**TASK BRIEF**: Would you please state how many lines in the entries contain the word "Congruously"? Only the number should be given.

**MATERIAL PROVIDED**:
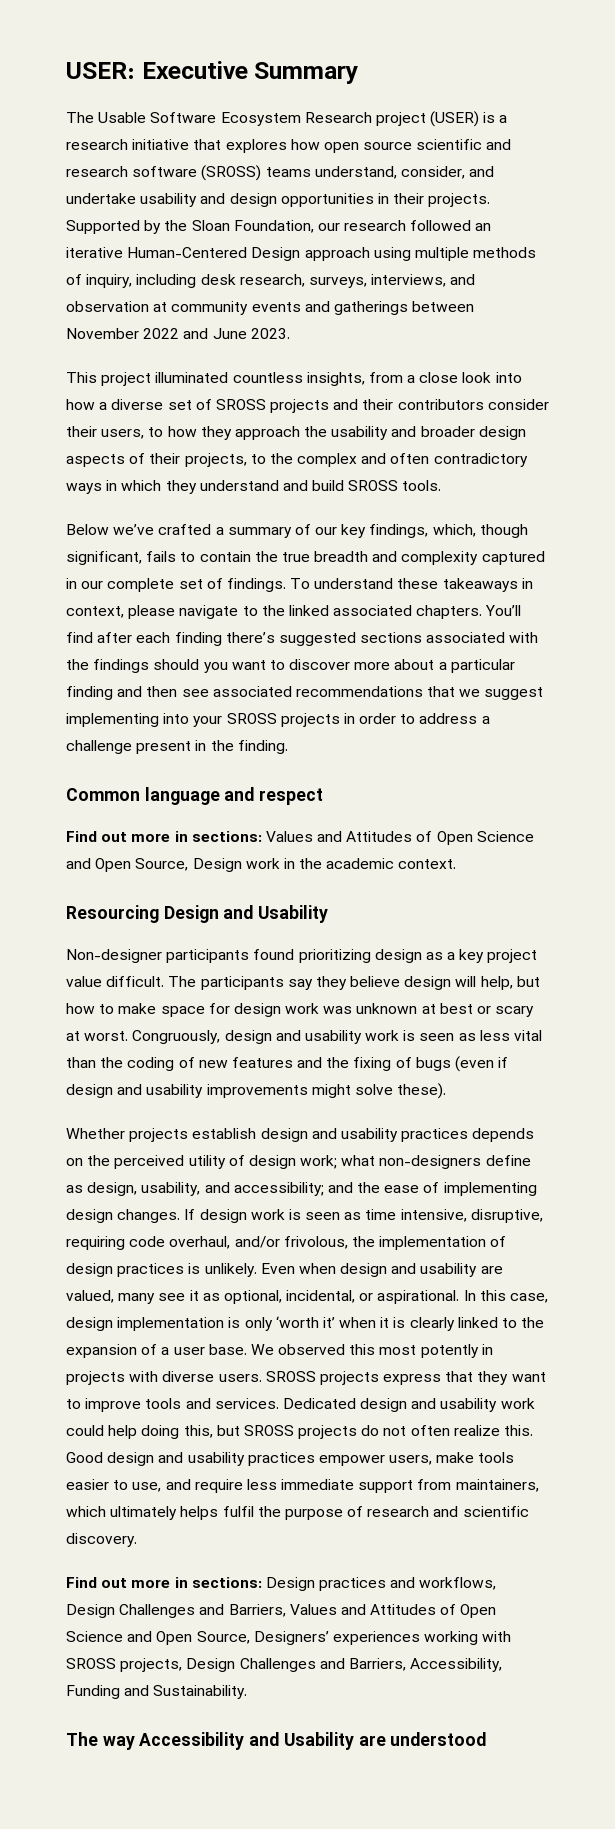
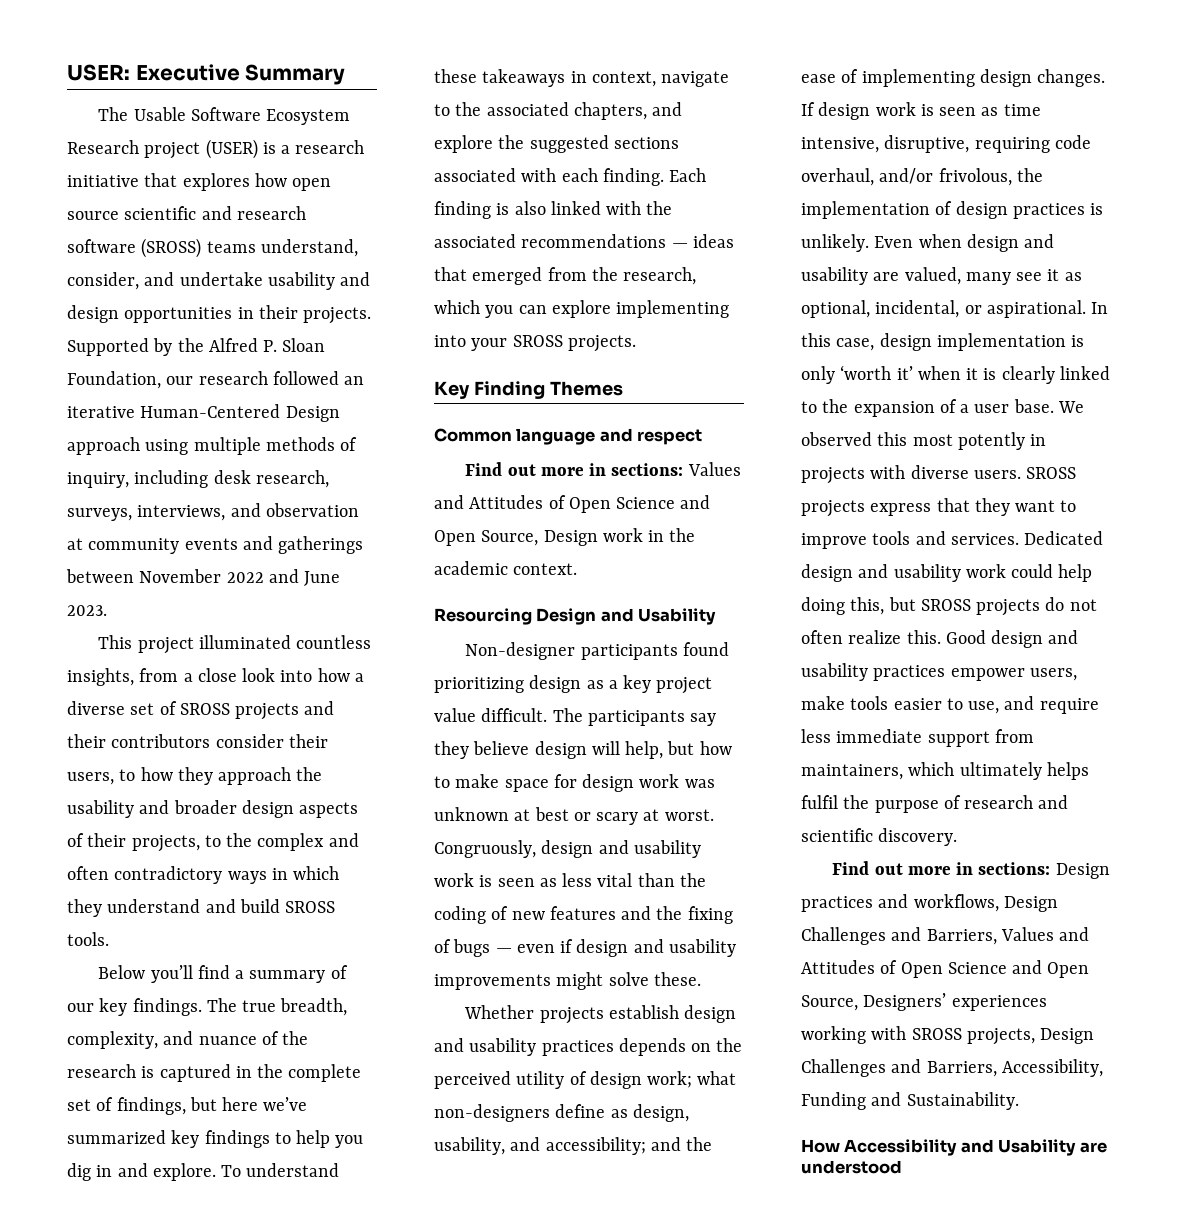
- Supported by the Sloan Foundation, our research followed an iterative Human-Centered Design approach using multiple methods of inquiry, including desk research, surveys, interviews, and observation at community events and gatherings between November 2022 and June 2023.
+ Supported by the Alfred P. Sloan Foundation, our research followed an iterative Human-Centered Design approach using multiple methods of inquiry, including desk research, surveys, interviews, and observation at community events and gatherings between November 2022 and June 2023.
- Below we’ve crafted a summary of our key findings, which, though significant, fails to contain the true breadth and complexity captured in our complete set of findings.
+ Below you’ll find a summary of our key findings. The true breadth, complexity, and nuance of the research is captured in the complete set of findings, but here we’ve summarized key findings to help you dig in and explore.
- To understand these takeaways in context, please navigate to the linked associated chapters. You’ll find after each finding there’s suggested sections associated with the findings should you want to discover more about a particular finding and then see associated recommendations that we suggest implementing into your SROSS projects in order to address a challenge present in the finding.
+ To understand these takeaways in context, navigate to the associated chapters, and explore the suggested sections associated with each finding. Each finding is also linked with the associated recommendations — ideas that emerged from the research, which you can explore implementing into your SROSS projects.
+ Key Finding Themes
- Congruously, design and usability work is seen as less vital than the coding of new features and the fixing of bugs (even if design and usability improvements might solve these).
+ Congruously, design and usability work is seen as less vital than the coding of new features and the fixing of bugs — even if design and usability improvements might solve these.
- The way Accessibility and Usability are understood
+ How Accessibility and Usability are understood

**RESULT**: 2